I thought I’d share some lessons I’ve learned over the last couple of years about making better course introduction videos – I picked 5 for 2 reasons:
- “5” is a manageable number for busy web browsers
- “5” forces me to share the most important (and potentially most useful) lessons.
(Note: an a bonus for me – it’s my first listicle – a new term I only learned in December thanks to Dave Winer, Scripting News.)
Lesson 1: Use the best quality equipment you can afford and know your apps
Most of the podcasting and video equipment guidelines recommend equipment that is out of my price range for the small number of introductory videos I make. I’ve captured decent video with my smartphone (Samsung) or with a reasonable quality ($60 Cdn) webcam. But what really helps, IMHO, is recording clear audio. I have a “Big Blue” Nessie Adaptive USB Condenser microphone. It does a good job at a reasonable price.
There’s an app for everything these days – the free ones generally have limitations. Make sure you’re aware of them before you start recording. I’ve spent a lot of time reshooting videos when I found out the output formats were incompatible with the site or service to which I wanted to post the video. Converting can be fussy and result in unacceptable quality losses. I’ve started combining screenshots with straight video – means I have to pay more attention to these issues.
Lesson #2 – Script your introduction – set a time limit – think about longevity
I’ve created (and watched other people’s) rambling and unhelpful introductory videos. Set yourself a time limit and stick to it. For intro videos I suggest 3 minutes or less – or break up your video into different topics.
Take the time to writer (or type) a script. I use a storyboarding approach and draw, write my ideas on paper. Although it would be faster to type, this keeps me from getting too wordy. I try NOT to write complete sentences so I’m not tempted to “read” my intro – sounds way too stiff and boring.
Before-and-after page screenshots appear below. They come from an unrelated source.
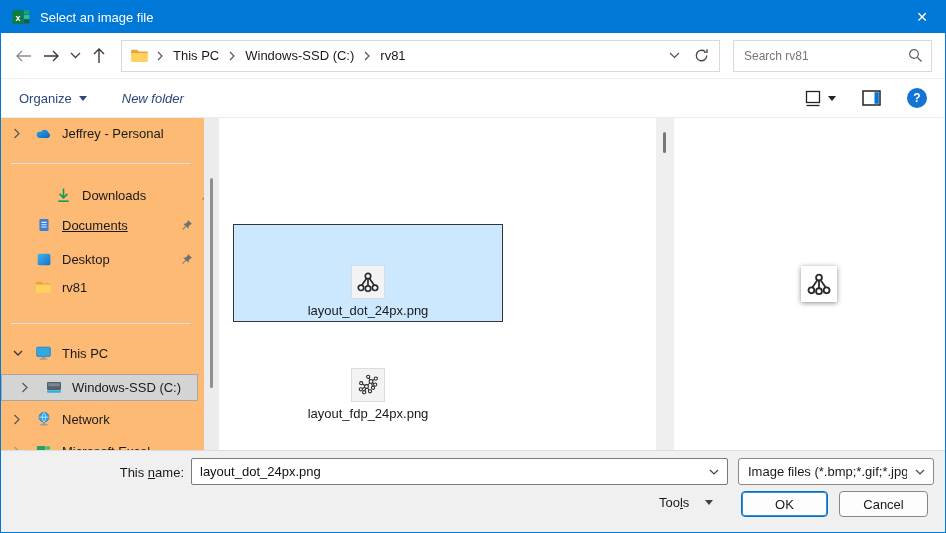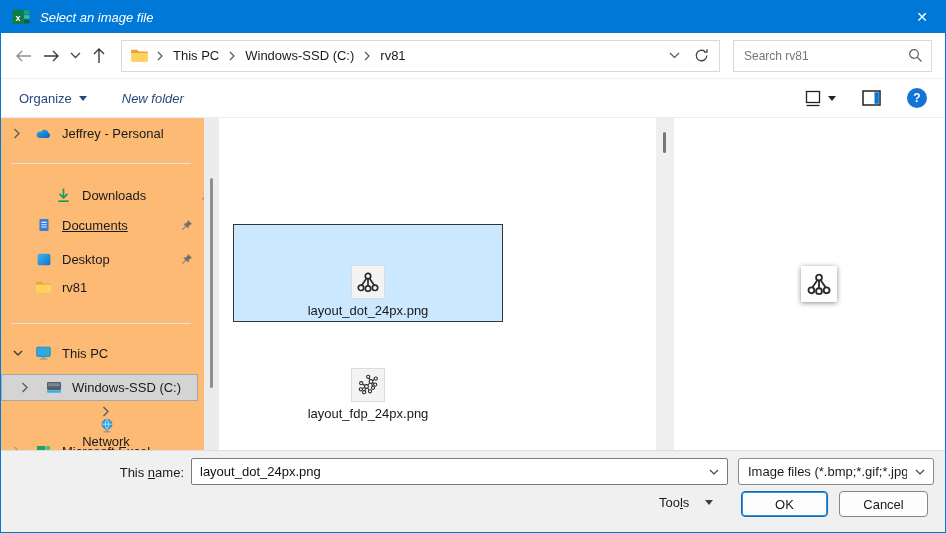--- a/index.html
+++ b/index.html
@@ -2,21 +2,21 @@
 <html><head>
 <meta charset="utf-8">
 <style>
   html,body{margin:0;padding:0;width:946px;height:533px;overflow:hidden;
     font-family:"Liberation Sans","DejaVu Sans",sans-serif;background:#fff;}
   *{box-sizing:border-box;}
   .window{width:946px;height:533px;border:1px solid #0078d7;display:flex;flex-direction:column;background:#fff;}
 
   
   .titlebar{height:32px;background:#0078d7;display:flex;align-items:center;padding-left:11px;flex:0 0 32px;}
-  .titlebar .title{color:#fff;font-size:13px;margin-left:10px;font-style:italic;}
+  .titlebar .title{color:#fff;font-size:13px;margin-left:10px;}
   .close-btn{margin-left:auto;width:46px;height:32px;display:flex;align-items:center;justify-content:center;
     color:#fff;font-size:14px;cursor:default;}
 
   
   .navbar{height:46px;flex:0 0 46px;display:flex;align-items:center;padding:0 13px 0 8px;border-bottom:1px solid #f0f0f0;}
   .navbtn{width:28px;height:30px;display:flex;align-items:center;justify-content:center;}
   .navbtn.narrow{width:20px;}
   .addressbar{flex:1;height:32px;border:1px solid #d9d9d9;display:flex;align-items:center;
     padding:0 6px 0 8px;margin-left:8px;margin-right:13px;font-size:13px;color:#1a1a1a;}
   .crumb{padding:2px 2px;white-space:nowrap;}
@@ -334,21 +334,21 @@
         <span class="sicon">
           <svg width="16" height="13" viewBox="0 0 16 13">
             <rect x="1" y="1" width="14" height="8" rx="1" fill="#55606b"></rect>
             <rect x="2.2" y="2.2" width="11.6" height="3" rx=".6" fill="#7b8792"></rect>
             <rect x="1" y="9.2" width="14" height="2.6" rx="1" fill="#2fb0e0"></rect>
           </svg>
         </span>
         <span class="slabel">Windows-SSD (C:)</span>
       </div>
 
-      <div class="srow" style="top:288px;flex-direction:column;">
+      <div class="srow" style="top:288px;">
         <span class="chev">
           <svg width="8" height="11" viewBox="0 0 8 11">
               <path d="M1.5 1l4.5 4.5L1.5 10" stroke="#5a5a5a" stroke-width="1.3" fill="none"></path>
             </svg>
         </span>
         <span class="sicon">
           <svg width="16" height="16" viewBox="0 0 16 16">
             <circle cx="8" cy="6.2" r="4.9" fill="#2fa3e0" stroke="#1b7ec2" stroke-width=".8"></circle>
             <path d="M3.2 6.2h9.6M8 1.4c-2.2 2.6-2.2 7 0 9.6M8 1.4c2.2 2.6 2.2 7 0 9.6" stroke="#cfeafc" stroke-width=".8" fill="none"></path>
             <rect x="6.9" y="11.4" width="2.2" height="1.8" fill="#8d959c"></rect>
But I want to tell the viewer what they want to know, for example:
- What the course is called and what it’s about (briefly)
- The value of the course to them (if it’s a prerequisite for something else, what concern they might have that it will address, how it will help them do a better job (maybe even get a better job?)
- Who I am (briefly – they can find my resume elsewhere if they’re that interested)
- How long the course is and anything unusual about the length, mode of delivery, or design
Try not to refer to time or place information that might date your video. Although you don’t want to use the same intro video too many times, it is a real time-saver to have it ready to go when you teach the course again.
Lesson #3 – Create an atmosphere or feeling – set the tone – be authentic
Think about how to connect with your viewer – what will make them want to stay and listen/watch? First impressions can matter – what impression do you want them to take away from your short introduction video? I try for a blend of friendly – approachable – cheerful but still knowledgeable and trustworthy. Watch your phrasing, the intonation of your voice and particularly, the expression on your face. Try not to look too serious and don’t keep looking at your script as it can make you look shifty or harassed.
Lesson #4 – Plan on retakes – save your disasters (you’ll laugh afterwards)
Although I don’t need as many as I used to, I still need to record my introductions several times. I still fumble my words or find that I’ve misjudged the lighting or turned off the camera when I looked up or down so I look like a demented zombie.
Take the time to get it right – even if it means taking a lot longer than you may have estimated. Make your video as visually appealing and watchable, as easy to listen to, and as useful to your viewer as possible.
Lesson #5 – Learn the basics about video formats and publishing
Size matters in video production. The format of your video (whether it’s avi, mp4, swf, wav, or other web format) and aspect ratio or dimensions (e.g., 512 x 288 or 640 x 360, etc.) matter in how easily you can upload it to a website or learning management system and, more importantly, how easily it plays back for your viewer. Read some of the general guidelines on the web or that are provided by your video recording/editing app. Test out a short sample before you really work on refining your content or presentation.
I’ve learned so much through trial and error, although I still have more to learn. But hopefully, these 5 lessons will help you as you record your course introduction videos.
Let me know if you have additional lessons to share.